Extracted entries ->
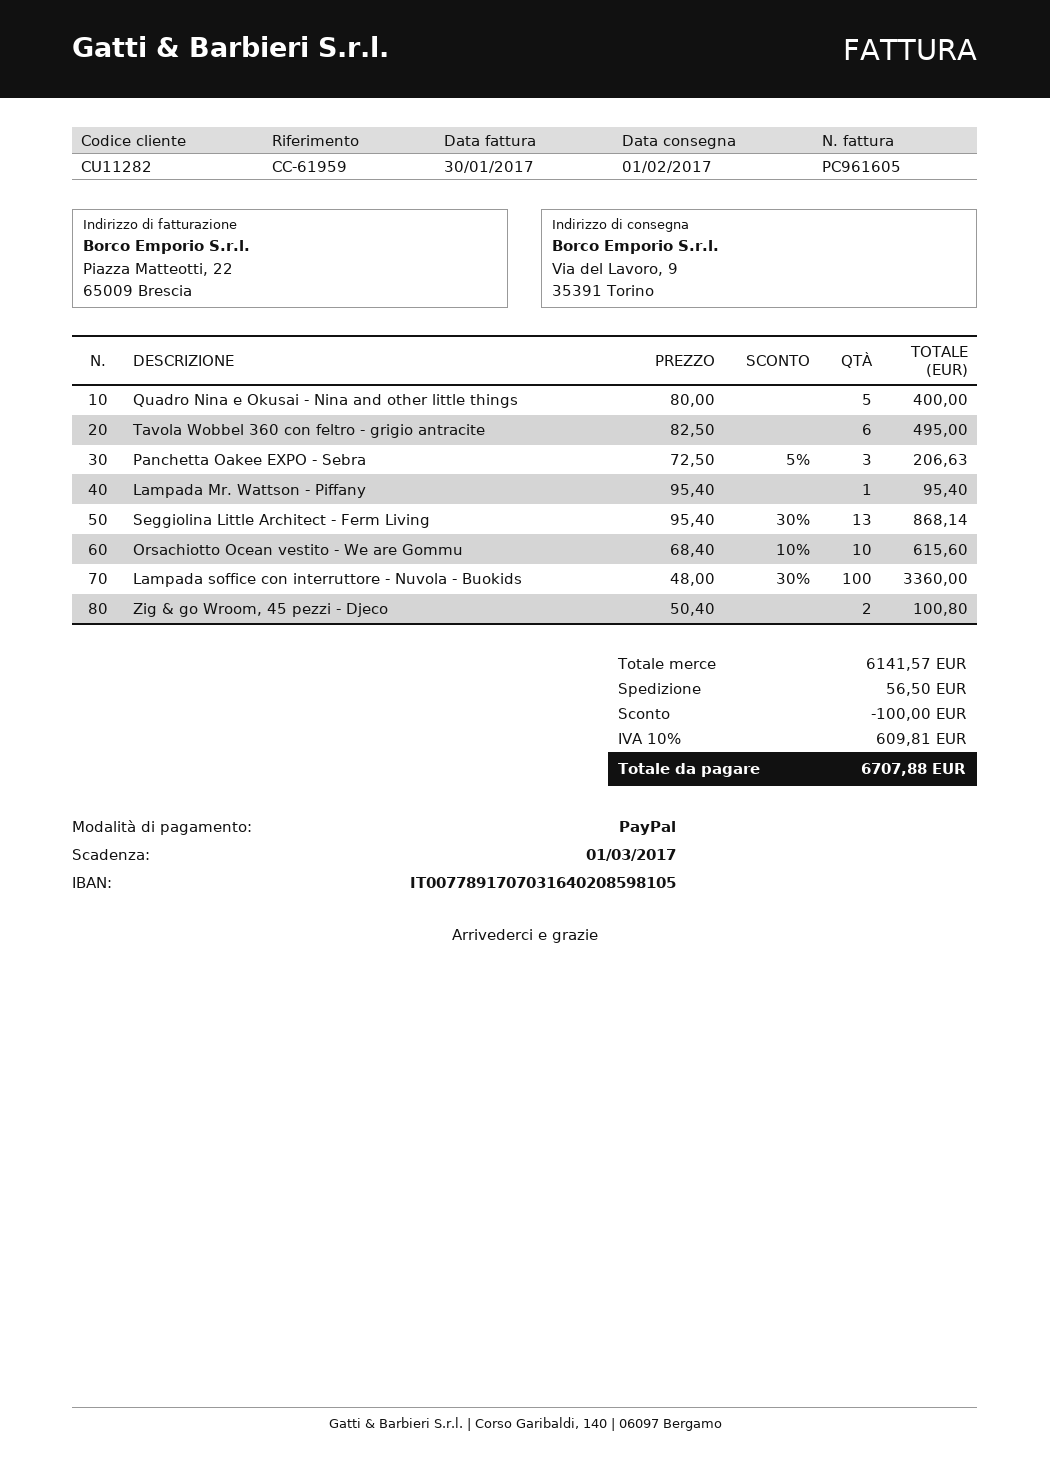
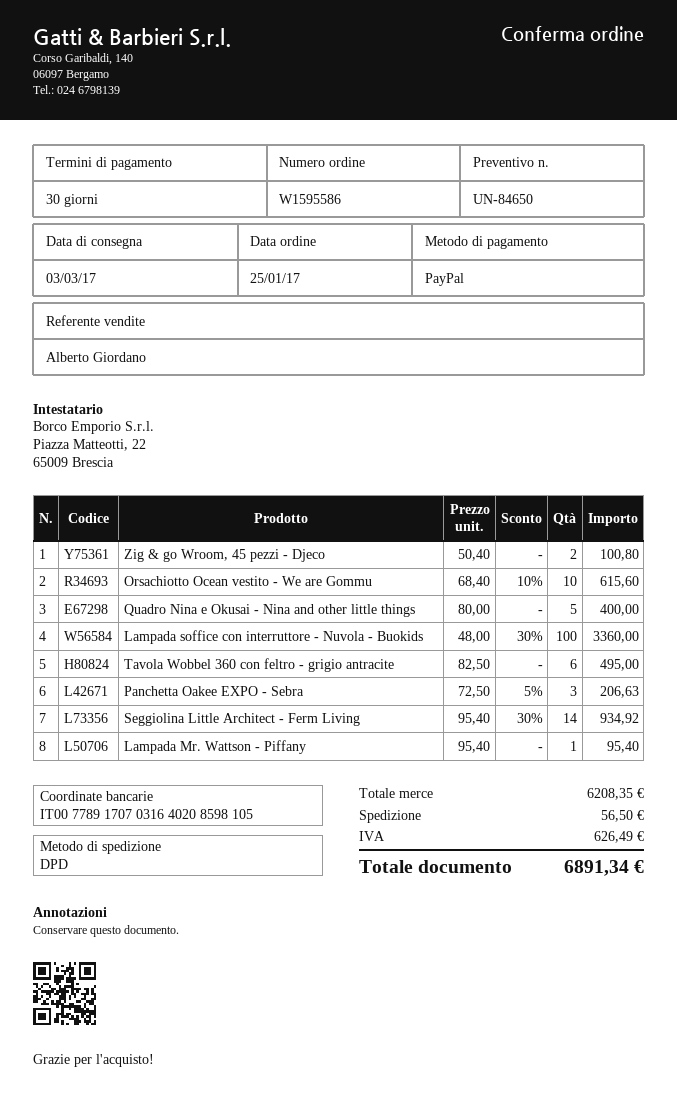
delivery date: 2017-02-01 -> 2017-03-03
Seggiolina Little Architect - Ferm Living: 13 x 95.40 - 30% = 868.14 -> 14 x 95.40 - 30% = 934.92
subtotal: 6141.57 -> 6208.35
discount: 100.00 -> none
tax: 609.81 -> 626.49
total: 6707.88 -> 6891.34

Instructions to follow -> Omitting the images, copy the listing exactly.

Result for this task ->
delivery date: 2017-02-01 -> 2017-03-03
Seggiolina Little Architect - Ferm Living: 13 x 95.40 - 30% = 868.14 -> 14 x 95.40 - 30% = 934.92
subtotal: 6141.57 -> 6208.35
discount: 100.00 -> none
tax: 609.81 -> 626.49
total: 6707.88 -> 6891.34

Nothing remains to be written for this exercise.